To do: Without including any images, reproduce each entry exactly.

Recorded information:
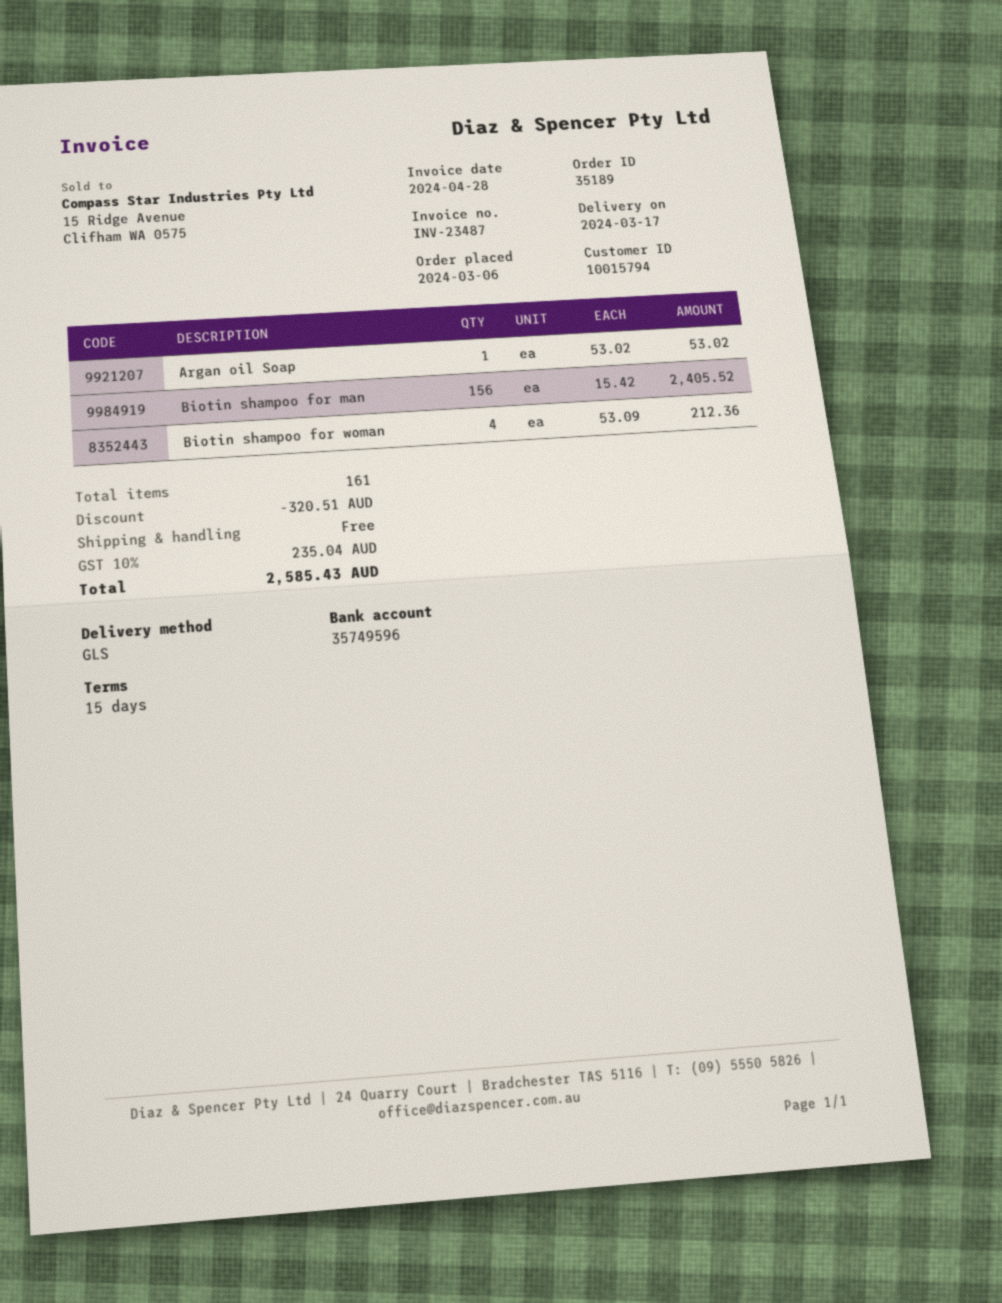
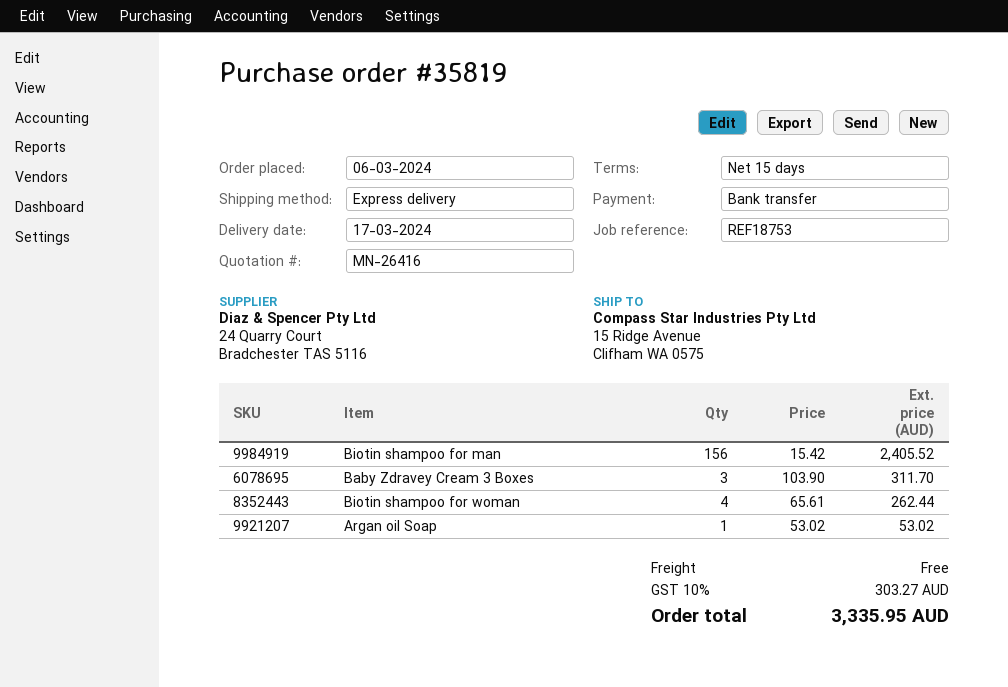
order number: 35189 -> 35819
shipping method: GLS -> express
Biotin shampoo for woman: 4 x 53.09 = 212.36 -> 4 x 65.61 = 262.44
Baby Zdravey Cream 3 Boxes: none -> 3 x 103.90 = 311.70
discount: 320.51 -> none
tax: 10% = 235.04 -> 10% = 303.27
total: 2585.43 -> 3335.95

Result for this exercise:
order number: 35189 -> 35819
shipping method: GLS -> express
Biotin shampoo for woman: 4 x 53.09 = 212.36 -> 4 x 65.61 = 262.44
Baby Zdravey Cream 3 Boxes: none -> 3 x 103.90 = 311.70
discount: 320.51 -> none
tax: 10% = 235.04 -> 10% = 303.27
total: 2585.43 -> 3335.95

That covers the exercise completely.